• _INFORMATION_:
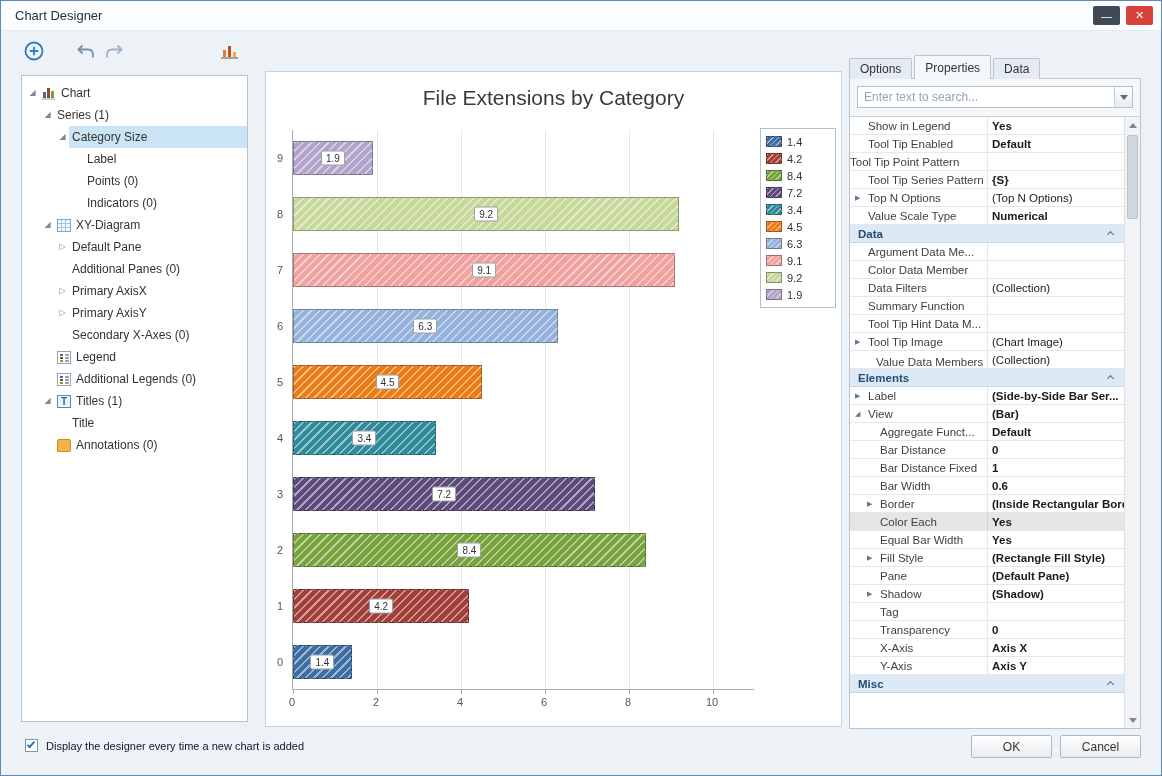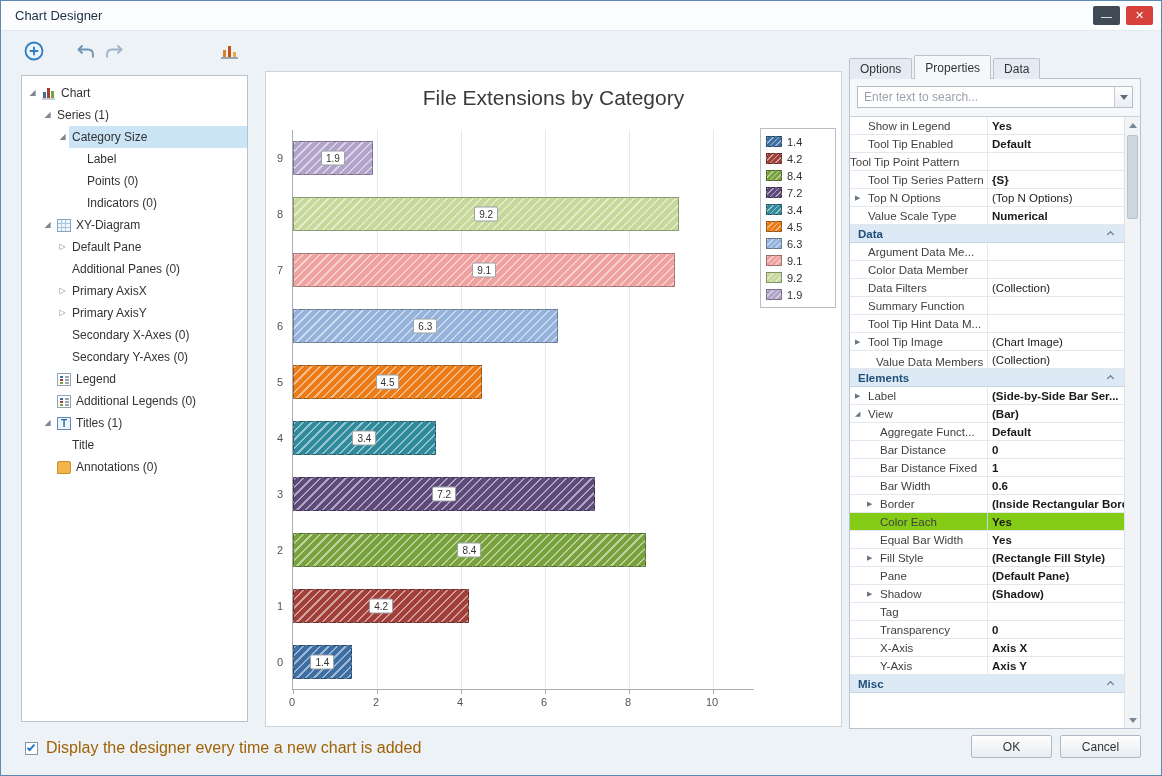--- a/index.html
+++ b/index.html
@@ -226,12 +226,6 @@
           <span class="tree-label">Secondary X-Axes (0)</span>
         </span>
       </div>
-      <div class="tree-row" style="padding-left: 34px;">
-        <span class="tree-exp"></span>
-        <span class="tree-body">
-          <span class="tree-label">Secondary Y-Axes (0)</span>
-        </span>
-      </div>
       <div class="tree-row" style="padding-left: 19px;">
         <span class="tree-exp"></span>
         <span class="tree-body">

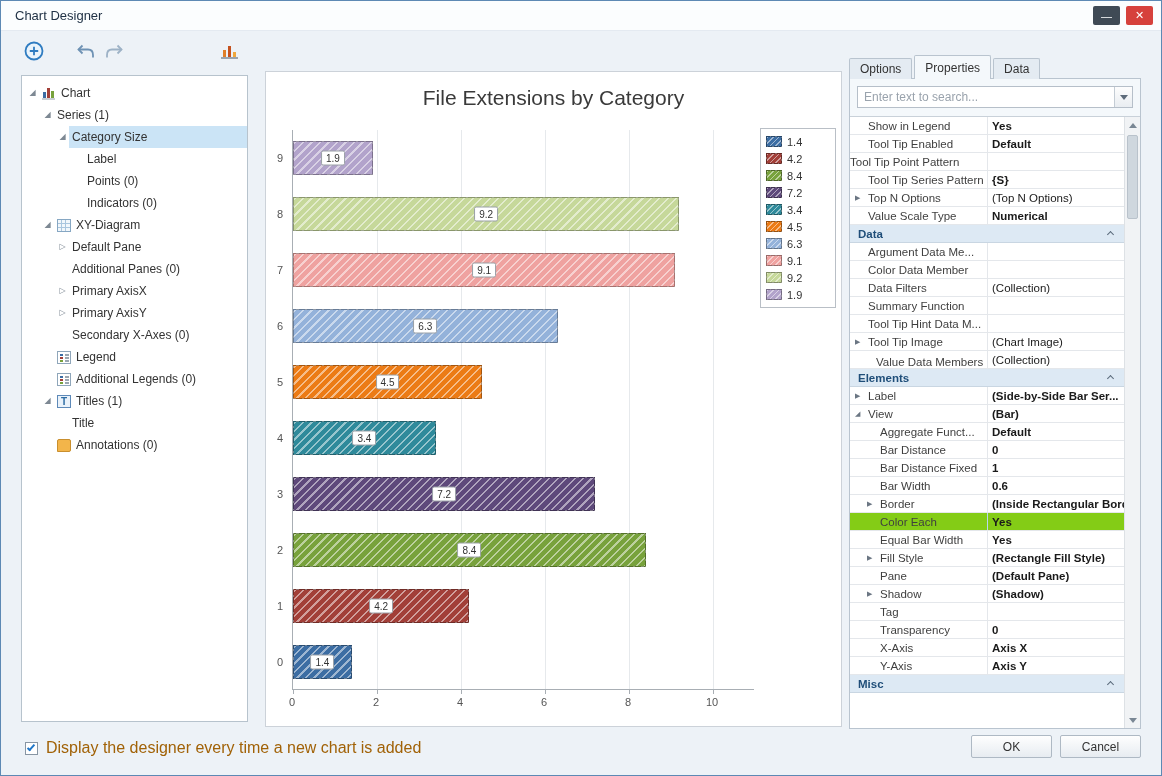--- a/index.html
+++ b/index.html
@@ -80,7 +80,7 @@
   .grid-wrap{position:absolute;left:0;top:37px;right:0;bottom:0;background:#fff;border-top:1px solid #c9d1d9;}
   .pg{position:absolute;left:0;top:0;right:16px;bottom:0;overflow:hidden;}
   .pg-row{height:18px;display:flex;border-bottom:1px solid #e4e7eb;position:relative;background:#fff;}
-  .pg-row.selected{background:#84cc16;}
+  .pg-row.selected{background:#e5e5e5;}
   .pg-row.selected .pg-name{border-right-color:#b9d7ef;}
   .pg-name{width:138px;flex:none;border-right:1px solid #e4e7eb;font-size:11.5px;color:#3f3f3f;display:flex;align-items:center;position:relative;overflow:hidden;white-space:nowrap;}
   .pg-exp{position:absolute;top:50%;transform:translateY(-50%);font-size:7px;color:#6b7683;}

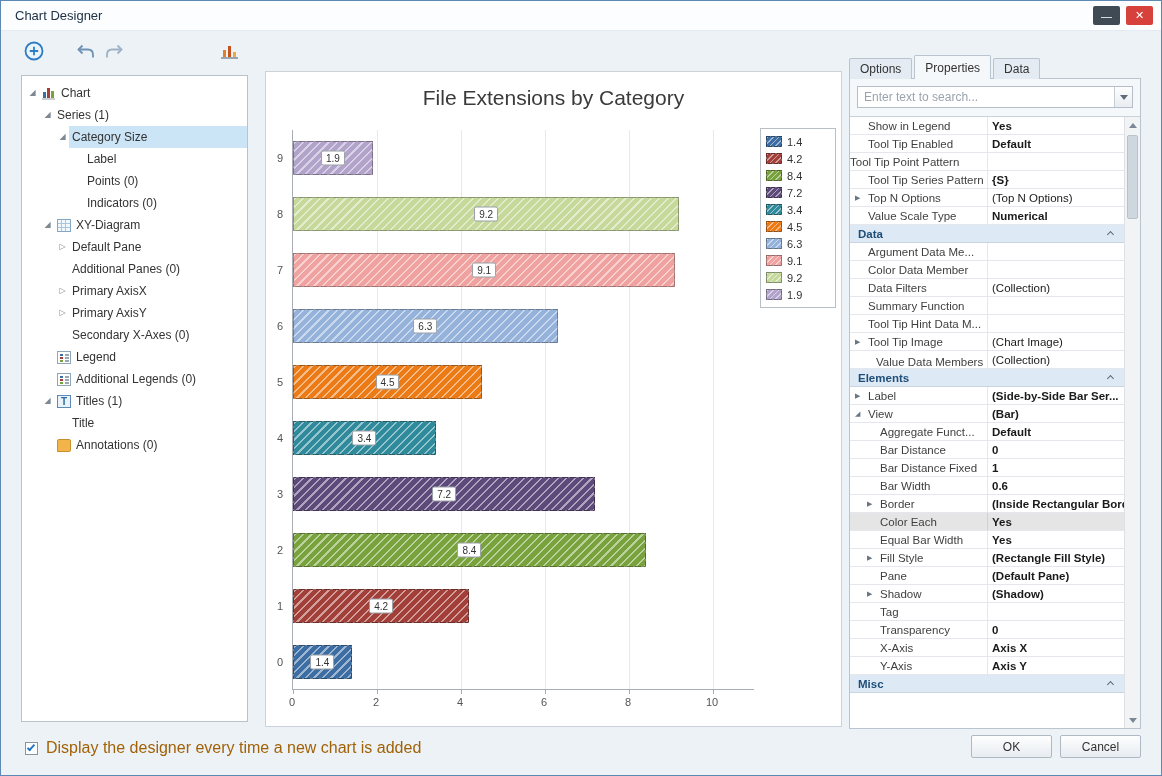--- a/index.html
+++ b/index.html
@@ -101,7 +101,7 @@
   .footer-check{position:absolute;left:24px;top:738px;display:flex;align-items:center;gap:8px;}
   .checkbox{width:13px;height:13px;background:#fff;border:1px solid #8795a3;position:relative;display:inline-block;}
   .checkbox .mark{position:absolute;left:1px;top:2px;width:8px;height:4px;border-left:2px solid #1f76c8;border-bottom:2px solid #1f76c8;transform:rotate(-48deg);}
-  .check-label{font-size:16px;color:#a16207;}
+  .check-label{font-size:11px;color:#0f172a;}
   .btn{position:absolute;top:734px;width:81px;height:23px;background:linear-gradient(#fefefe,#e7ecf1);border:1px solid #aeb9c4;border-radius:2px;font-size:12px;color:#333;font-family:inherit;display:flex;align-items:center;justify-content:center;}
   .btn-ok{left:970px;} .btn-cancel{left:1059px;}
 </style>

• _GOAL OF THE EXERCISE_: Produce the lines from the first line of the entries through the line that contains "-101,7 +101,7 @@", exactly, leaving the pictures behind.

• _RESPONSE BELOW_:
--- a/index.html
+++ b/index.html
@@ -226,12 +226,6 @@
           <span class="tree-label">Secondary X-Axes (0)</span>
         </span>
       </div>
-      <div class="tree-row" style="padding-left: 34px;">
-        <span class="tree-exp"></span>
-        <span class="tree-body">
-          <span class="tree-label">Secondary Y-Axes (0)</span>
-        </span>
-      </div>
       <div class="tree-row" style="padding-left: 19px;">
         <span class="tree-exp"></span>
         <span class="tree-body">

--- a/index.html
+++ b/index.html
@@ -80,7 +80,7 @@
   .grid-wrap{position:absolute;left:0;top:37px;right:0;bottom:0;background:#fff;border-top:1px solid #c9d1d9;}
   .pg{position:absolute;left:0;top:0;right:16px;bottom:0;overflow:hidden;}
   .pg-row{height:18px;display:flex;border-bottom:1px solid #e4e7eb;position:relative;background:#fff;}
-  .pg-row.selected{background:#84cc16;}
+  .pg-row.selected{background:#e5e5e5;}
   .pg-row.selected .pg-name{border-right-color:#b9d7ef;}
   .pg-name{width:138px;flex:none;border-right:1px solid #e4e7eb;font-size:11.5px;color:#3f3f3f;display:flex;align-items:center;position:relative;overflow:hidden;white-space:nowrap;}
   .pg-exp{position:absolute;top:50%;transform:translateY(-50%);font-size:7px;color:#6b7683;}

--- a/index.html
+++ b/index.html
@@ -101,7 +101,7 @@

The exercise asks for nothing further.